Poor Little Devil

Clunk! Man. Umberto Falcone’s kinda surprised I’ve tossed the bocce ball anywhere close to the jack. Call it beginner’s luck.

Luck: Guess that’s how this whole sea-urchin thing started too. Though now that I think about it, it really began when Umberto and the guys, Vito and Banny, spotted me hanging around the bocce courts at the Farmers’ mercato here in Little Italy, waiting for Carla. “Come and try,” Umberto said. “Our fourth guy hasn’t arrived yet.” So I did.

As we play, we get to talking about what a heckuva market this is. “It has everything,” I say. “Have you tried the sea urchins yet?” Umberto asks. “We eat them all the time. Very good for you.”

There was a twinkle in his eye, but it didn’t quite register, and I plum forgot all about it until later, after I’d filled up on paninis and found myself down at the market’s other end, outside La Pensione hotel.

That’s when I spot Heidi and her daughter Rosemary chasing a lone spiny sea urchin across their market table. It was spike-walking, trying to escape, poor little devil. “Last one,” Heidi says. “We’re just starting to pack up. Would you like this?”

I look around. Still no sign of Carla, so I say yes.
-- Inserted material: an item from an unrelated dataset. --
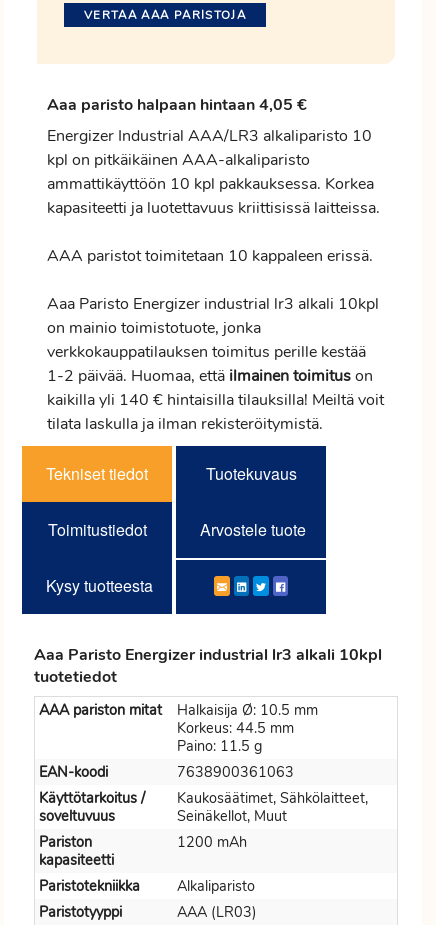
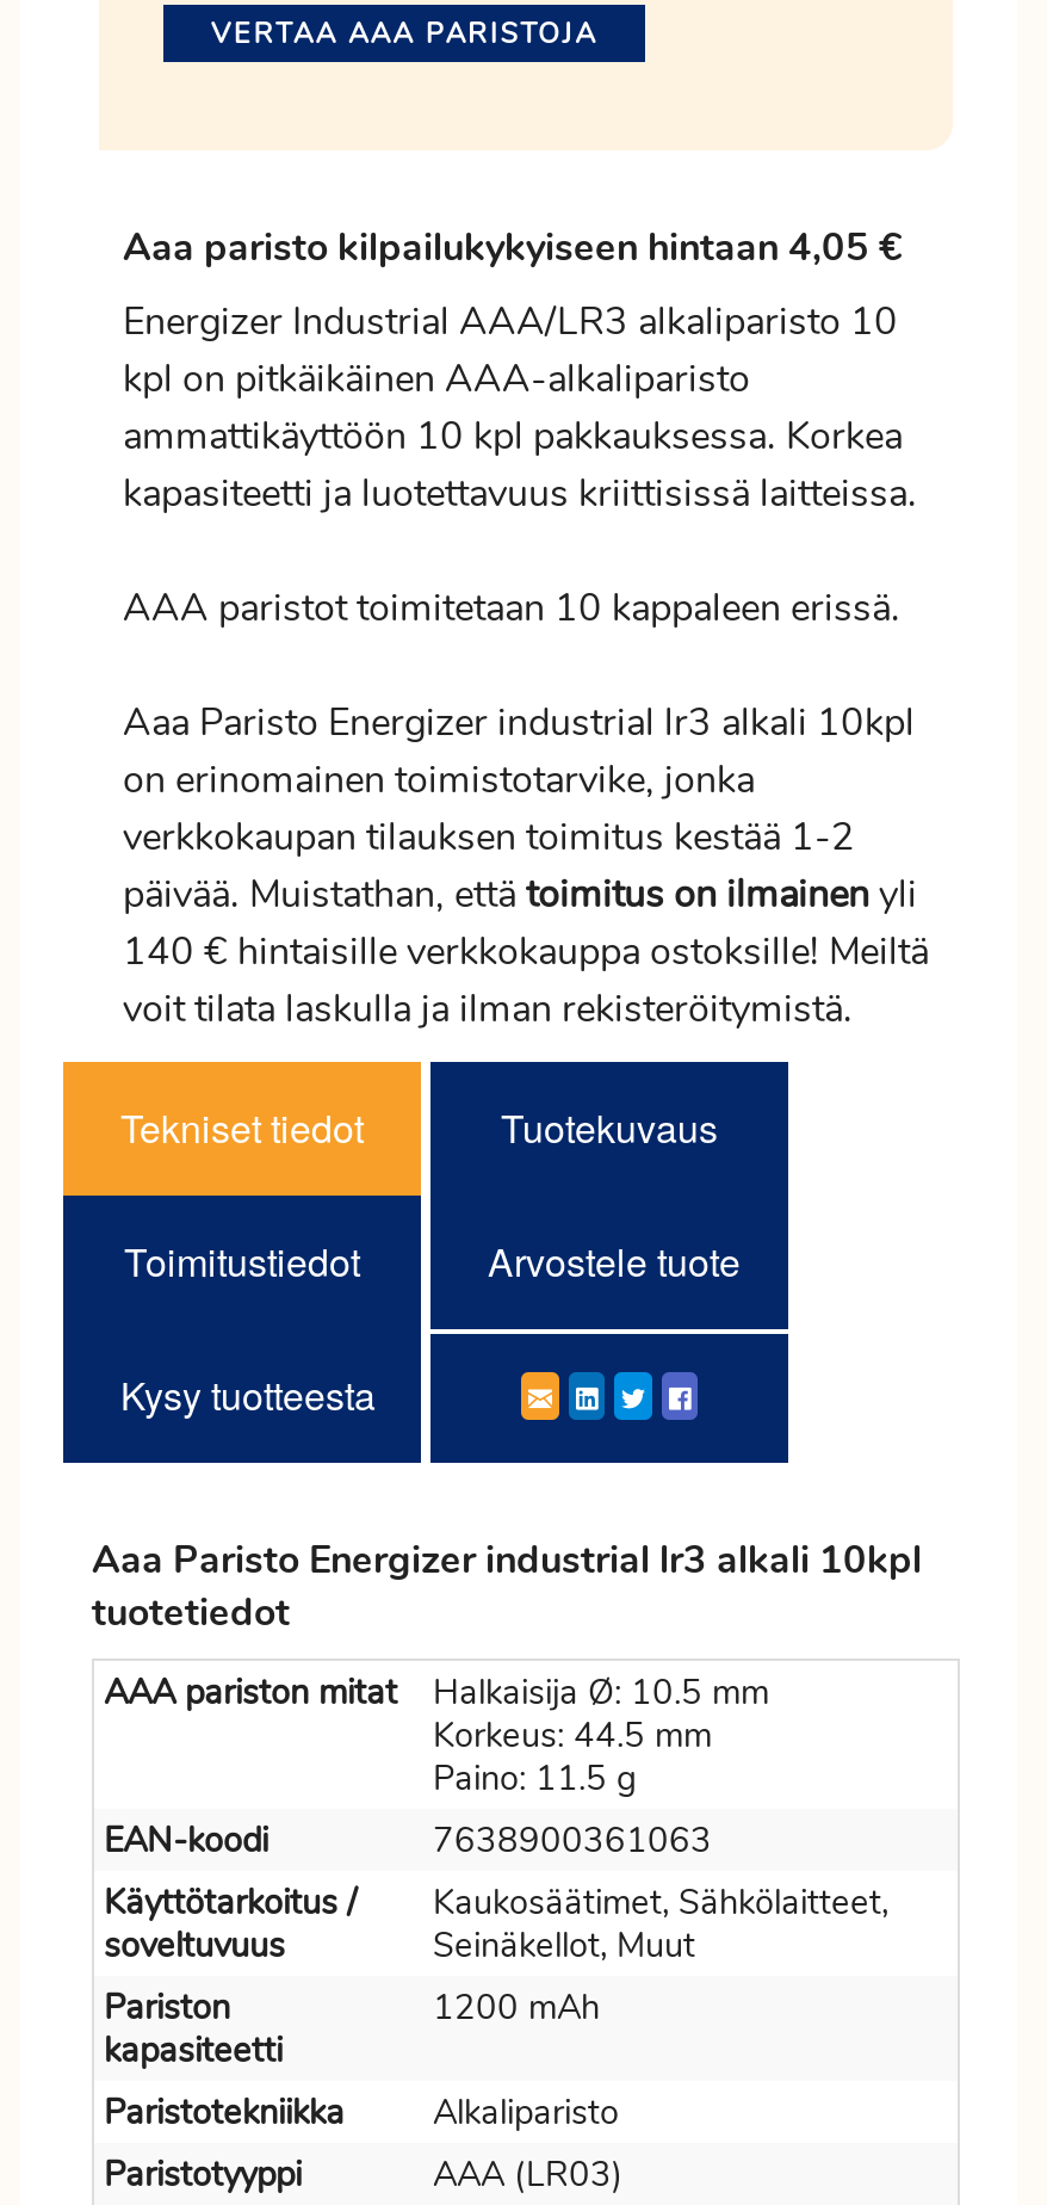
[47,94,307,116] Aaa paristo halpaan hintaan 4,05 € -> [123,222,903,274] Aaa paristo kilpailukykyiseen hintaan 4,05 €
[47,317,384,435] on mainio toimistotuote, jonka | verkkokauppatilauksen toimitus perille kestää | 1-2 päivää. Huomaa, että ilmainen toimitus on | kaikilla yli 140 € hintaisilla tilauksilla! Meiltä voit | tilata laskulla ja ilman rekisteröitymistä. -> [123,754,929,1036] on erinomainen toimistotarvike, jonka | verkkokaupan tilauksen toimitus kestää 1-2 | päivää. Muistathan, että toimitus on ilmainen yli | 140 € hintaisille verkkokauppa ostoksille! Meiltä | voit tilata laskulla ja ilman rekisteröitymistä.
“For here or to go?” she asks.

“Here,” I say. But I’m not prepared for what happens next.

Heidi grabs the urchin (seems the word actually means hedgehog) with a gloved hand, feels for a soft place to stab, and then, oh, man: cuts out the mouth. It’s a circle of five bony little teeth. The urchin uses them to chew on giant kelp fronds. Suddenly, this is personal.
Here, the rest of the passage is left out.